EXCERPTED RECORDS.
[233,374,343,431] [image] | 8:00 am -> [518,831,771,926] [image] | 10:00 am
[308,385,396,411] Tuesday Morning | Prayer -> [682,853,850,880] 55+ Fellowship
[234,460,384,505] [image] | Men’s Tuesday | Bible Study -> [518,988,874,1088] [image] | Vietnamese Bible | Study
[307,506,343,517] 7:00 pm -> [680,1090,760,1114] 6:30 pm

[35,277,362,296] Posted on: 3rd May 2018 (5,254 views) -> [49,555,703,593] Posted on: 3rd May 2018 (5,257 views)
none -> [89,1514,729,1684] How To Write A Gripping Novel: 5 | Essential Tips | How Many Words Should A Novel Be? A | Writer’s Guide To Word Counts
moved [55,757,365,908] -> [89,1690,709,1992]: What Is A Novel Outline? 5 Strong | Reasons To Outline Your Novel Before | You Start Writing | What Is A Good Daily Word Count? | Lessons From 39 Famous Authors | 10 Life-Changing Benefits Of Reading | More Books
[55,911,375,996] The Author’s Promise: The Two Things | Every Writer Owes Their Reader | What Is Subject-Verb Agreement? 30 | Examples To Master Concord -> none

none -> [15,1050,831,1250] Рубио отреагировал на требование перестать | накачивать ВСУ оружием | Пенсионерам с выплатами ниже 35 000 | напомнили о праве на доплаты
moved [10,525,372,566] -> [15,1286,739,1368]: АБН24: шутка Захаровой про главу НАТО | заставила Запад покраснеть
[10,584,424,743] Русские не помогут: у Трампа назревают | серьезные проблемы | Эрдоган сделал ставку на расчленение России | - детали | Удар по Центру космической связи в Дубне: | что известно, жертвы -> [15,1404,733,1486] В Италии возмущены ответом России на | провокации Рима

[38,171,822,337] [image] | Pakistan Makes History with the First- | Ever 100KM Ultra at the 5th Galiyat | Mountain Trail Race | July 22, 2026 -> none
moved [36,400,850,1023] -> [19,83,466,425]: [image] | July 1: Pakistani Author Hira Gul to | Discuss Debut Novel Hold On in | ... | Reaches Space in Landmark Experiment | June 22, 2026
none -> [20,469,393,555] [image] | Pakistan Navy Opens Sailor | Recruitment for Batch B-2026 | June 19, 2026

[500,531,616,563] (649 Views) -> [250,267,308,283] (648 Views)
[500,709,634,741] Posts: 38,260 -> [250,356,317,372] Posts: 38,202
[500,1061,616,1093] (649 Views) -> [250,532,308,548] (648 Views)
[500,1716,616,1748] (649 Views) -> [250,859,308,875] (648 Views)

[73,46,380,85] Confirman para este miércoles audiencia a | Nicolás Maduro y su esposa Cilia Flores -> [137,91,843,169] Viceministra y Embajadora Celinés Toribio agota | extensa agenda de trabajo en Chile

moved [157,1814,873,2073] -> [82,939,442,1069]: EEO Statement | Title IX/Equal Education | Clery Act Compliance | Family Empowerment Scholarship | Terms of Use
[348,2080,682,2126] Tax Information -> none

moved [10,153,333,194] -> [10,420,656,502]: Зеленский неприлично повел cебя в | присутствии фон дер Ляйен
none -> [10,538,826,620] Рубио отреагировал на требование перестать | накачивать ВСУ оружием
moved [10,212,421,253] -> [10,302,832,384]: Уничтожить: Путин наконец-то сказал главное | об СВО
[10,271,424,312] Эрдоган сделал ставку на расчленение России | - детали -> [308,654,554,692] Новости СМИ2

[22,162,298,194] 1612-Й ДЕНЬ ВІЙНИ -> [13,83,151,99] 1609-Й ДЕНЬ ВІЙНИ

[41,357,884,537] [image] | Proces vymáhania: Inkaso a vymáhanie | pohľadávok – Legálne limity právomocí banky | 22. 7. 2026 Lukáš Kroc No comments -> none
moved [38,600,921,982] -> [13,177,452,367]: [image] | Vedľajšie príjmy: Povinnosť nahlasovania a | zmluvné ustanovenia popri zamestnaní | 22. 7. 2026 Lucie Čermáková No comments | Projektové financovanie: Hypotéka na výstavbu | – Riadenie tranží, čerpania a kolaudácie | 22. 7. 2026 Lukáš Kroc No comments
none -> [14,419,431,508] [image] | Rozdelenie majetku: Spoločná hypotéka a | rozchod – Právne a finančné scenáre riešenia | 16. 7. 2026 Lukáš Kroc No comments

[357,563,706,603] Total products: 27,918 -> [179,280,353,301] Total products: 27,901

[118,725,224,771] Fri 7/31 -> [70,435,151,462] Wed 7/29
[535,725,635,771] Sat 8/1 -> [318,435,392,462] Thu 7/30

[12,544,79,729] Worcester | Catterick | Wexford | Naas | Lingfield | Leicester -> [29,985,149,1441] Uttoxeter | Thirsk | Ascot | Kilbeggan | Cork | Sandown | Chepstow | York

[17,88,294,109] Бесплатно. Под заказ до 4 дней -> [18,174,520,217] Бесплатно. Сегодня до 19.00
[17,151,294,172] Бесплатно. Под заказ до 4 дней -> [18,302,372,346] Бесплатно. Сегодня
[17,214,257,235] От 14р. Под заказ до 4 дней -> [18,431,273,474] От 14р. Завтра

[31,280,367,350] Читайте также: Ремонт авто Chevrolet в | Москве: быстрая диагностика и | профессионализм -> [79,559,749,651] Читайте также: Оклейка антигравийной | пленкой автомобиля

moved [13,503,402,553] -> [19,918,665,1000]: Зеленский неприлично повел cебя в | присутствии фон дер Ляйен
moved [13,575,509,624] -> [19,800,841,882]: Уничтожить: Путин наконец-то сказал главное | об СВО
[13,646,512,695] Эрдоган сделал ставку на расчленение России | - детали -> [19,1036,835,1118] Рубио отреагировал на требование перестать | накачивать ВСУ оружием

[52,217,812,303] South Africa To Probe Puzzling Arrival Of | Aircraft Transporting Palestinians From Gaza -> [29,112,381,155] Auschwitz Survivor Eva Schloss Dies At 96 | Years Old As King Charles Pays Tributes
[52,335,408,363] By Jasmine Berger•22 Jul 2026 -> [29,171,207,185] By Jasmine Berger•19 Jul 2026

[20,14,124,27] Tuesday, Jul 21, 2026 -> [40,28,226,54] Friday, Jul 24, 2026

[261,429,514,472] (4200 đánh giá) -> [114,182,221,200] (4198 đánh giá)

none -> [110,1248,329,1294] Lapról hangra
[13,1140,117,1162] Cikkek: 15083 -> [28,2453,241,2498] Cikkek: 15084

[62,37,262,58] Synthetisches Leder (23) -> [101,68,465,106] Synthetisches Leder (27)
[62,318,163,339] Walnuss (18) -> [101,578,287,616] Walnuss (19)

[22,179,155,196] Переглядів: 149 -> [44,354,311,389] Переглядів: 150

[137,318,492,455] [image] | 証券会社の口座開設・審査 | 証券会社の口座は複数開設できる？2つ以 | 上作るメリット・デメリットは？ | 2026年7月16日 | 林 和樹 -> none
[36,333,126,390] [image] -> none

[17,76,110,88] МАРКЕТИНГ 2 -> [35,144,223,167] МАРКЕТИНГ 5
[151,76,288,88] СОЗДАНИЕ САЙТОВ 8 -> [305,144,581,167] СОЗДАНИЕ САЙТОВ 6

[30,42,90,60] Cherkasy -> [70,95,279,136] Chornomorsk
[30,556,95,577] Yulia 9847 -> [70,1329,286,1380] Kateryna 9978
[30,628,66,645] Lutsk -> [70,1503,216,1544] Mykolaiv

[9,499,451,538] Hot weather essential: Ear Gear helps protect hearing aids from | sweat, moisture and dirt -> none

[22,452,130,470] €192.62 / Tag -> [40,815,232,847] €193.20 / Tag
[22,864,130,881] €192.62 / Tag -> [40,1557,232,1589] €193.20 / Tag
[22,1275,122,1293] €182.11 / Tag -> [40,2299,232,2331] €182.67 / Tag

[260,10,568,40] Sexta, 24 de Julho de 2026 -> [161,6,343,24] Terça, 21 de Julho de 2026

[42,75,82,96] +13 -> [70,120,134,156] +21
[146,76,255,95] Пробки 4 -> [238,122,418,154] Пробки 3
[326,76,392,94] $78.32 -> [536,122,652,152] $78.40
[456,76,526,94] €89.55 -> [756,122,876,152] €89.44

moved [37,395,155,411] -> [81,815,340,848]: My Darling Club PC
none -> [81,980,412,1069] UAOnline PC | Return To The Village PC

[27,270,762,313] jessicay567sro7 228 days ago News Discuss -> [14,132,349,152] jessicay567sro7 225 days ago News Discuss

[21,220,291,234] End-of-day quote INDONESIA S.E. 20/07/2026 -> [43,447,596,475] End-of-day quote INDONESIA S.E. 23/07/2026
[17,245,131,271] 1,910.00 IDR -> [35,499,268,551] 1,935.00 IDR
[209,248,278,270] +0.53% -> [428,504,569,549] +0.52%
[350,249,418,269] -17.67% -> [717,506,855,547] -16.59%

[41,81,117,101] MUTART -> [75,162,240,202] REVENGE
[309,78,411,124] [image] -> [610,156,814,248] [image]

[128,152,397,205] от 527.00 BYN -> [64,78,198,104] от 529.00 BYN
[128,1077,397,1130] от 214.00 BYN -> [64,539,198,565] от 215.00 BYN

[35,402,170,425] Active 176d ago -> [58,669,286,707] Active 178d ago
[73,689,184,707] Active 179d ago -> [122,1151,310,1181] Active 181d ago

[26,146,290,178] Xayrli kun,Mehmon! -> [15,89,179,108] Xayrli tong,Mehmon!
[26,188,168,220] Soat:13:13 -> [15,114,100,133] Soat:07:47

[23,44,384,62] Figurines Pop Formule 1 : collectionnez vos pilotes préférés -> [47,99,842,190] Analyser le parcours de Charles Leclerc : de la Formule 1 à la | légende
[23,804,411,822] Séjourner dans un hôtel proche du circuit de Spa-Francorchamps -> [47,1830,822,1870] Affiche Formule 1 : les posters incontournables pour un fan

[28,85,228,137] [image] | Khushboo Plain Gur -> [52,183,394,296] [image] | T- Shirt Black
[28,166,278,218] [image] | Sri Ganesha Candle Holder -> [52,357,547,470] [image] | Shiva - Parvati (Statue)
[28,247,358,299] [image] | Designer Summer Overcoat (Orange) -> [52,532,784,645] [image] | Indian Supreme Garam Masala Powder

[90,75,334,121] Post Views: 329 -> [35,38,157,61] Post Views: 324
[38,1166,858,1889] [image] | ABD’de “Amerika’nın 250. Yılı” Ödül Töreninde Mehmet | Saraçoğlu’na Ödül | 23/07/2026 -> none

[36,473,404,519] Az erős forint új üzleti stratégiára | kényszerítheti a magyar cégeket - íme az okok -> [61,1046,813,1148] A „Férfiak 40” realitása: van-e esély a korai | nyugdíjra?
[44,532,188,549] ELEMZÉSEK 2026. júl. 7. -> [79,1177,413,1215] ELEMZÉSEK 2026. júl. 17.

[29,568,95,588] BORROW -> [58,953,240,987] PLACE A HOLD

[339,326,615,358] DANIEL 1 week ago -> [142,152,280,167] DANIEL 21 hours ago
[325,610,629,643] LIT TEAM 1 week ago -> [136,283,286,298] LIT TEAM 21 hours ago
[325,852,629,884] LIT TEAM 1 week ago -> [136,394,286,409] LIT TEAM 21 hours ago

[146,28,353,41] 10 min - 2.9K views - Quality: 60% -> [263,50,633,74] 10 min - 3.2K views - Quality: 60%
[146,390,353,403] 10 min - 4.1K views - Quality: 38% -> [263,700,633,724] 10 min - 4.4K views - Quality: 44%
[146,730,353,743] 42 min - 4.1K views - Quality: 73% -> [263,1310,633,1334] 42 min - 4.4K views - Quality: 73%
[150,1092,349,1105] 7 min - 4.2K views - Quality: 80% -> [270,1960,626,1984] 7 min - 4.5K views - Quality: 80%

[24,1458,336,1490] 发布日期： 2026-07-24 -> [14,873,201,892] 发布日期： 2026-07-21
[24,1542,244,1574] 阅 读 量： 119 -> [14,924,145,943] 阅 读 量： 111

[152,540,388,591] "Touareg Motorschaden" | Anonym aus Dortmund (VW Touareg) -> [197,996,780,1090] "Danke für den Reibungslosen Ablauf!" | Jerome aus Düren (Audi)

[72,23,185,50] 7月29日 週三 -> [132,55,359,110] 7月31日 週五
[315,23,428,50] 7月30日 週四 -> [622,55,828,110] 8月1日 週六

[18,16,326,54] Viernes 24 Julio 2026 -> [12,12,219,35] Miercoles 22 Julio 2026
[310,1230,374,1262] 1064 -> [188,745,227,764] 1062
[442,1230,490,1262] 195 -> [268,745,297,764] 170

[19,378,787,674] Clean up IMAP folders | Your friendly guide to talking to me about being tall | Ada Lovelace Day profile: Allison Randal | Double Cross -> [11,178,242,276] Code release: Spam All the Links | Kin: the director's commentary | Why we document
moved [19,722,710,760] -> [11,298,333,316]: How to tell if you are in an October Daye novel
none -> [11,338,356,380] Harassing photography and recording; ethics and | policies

WHAT TO WORK ON. Return only the stretch of the material above from the line holding "[456,76,526,94] €89.55 ->" through the line holding "[27,270,762,313] jessicay567sro7 228", copied exactly.

TASK SOLUTION.
[456,76,526,94] €89.55 -> [756,122,876,152] €89.44

moved [37,395,155,411] -> [81,815,340,848]: My Darling Club PC
none -> [81,980,412,1069] UAOnline PC | Return To The Village PC

[27,270,762,313] jessicay567sro7 228 days ago News Discuss -> [14,132,349,152] jessicay567sro7 225 days ago News Discuss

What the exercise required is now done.